**Action item**: Work out the number of lines below containing the word "LEGACY" and give nothing besides it.

**Source information**:

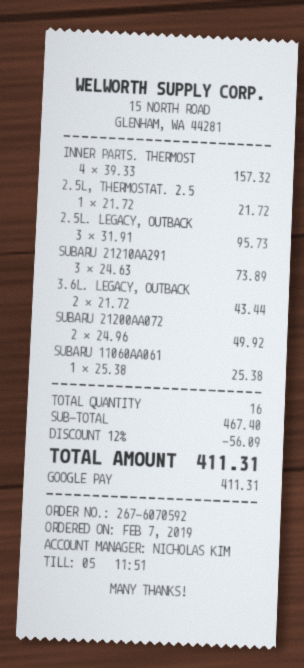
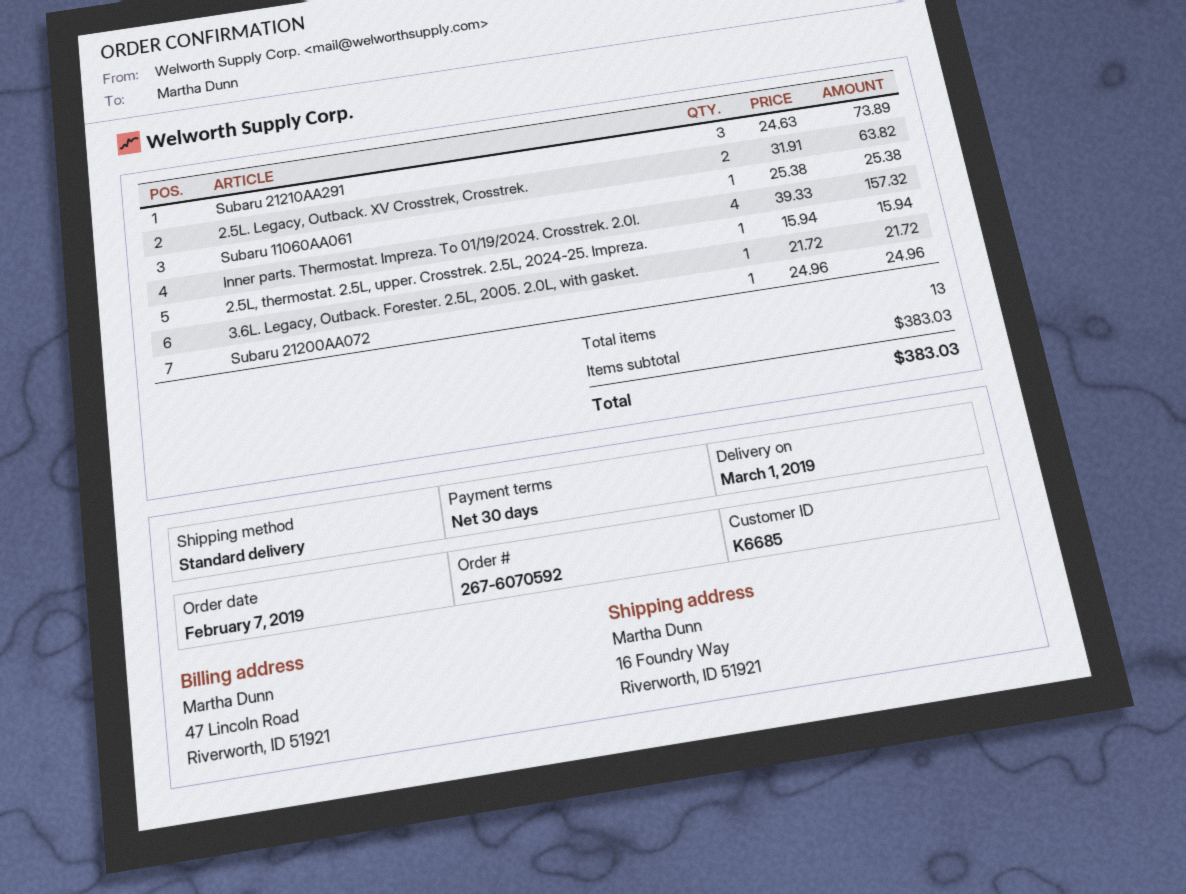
2.5L, THERMOSTAT. 2.5: 1 x 21.72 = 21.72 -> 1 x 15.94 = 15.94
2.5L. LEGACY, OUTBACK: 3 x 31.91 = 95.73 -> 2 x 31.91 = 63.82
3.6L. LEGACY, OUTBACK: 2 x 21.72 = 43.44 -> 1 x 21.72 = 21.72
SUBARU 21200AA072: 2 x 24.96 = 49.92 -> 1 x 24.96 = 24.96
total quantity: 16 -> 13
subtotal: 467.40 -> 383.03
discount: 12% = 56.09 -> none
total: 411.31 -> 383.03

**Result of this task**: 2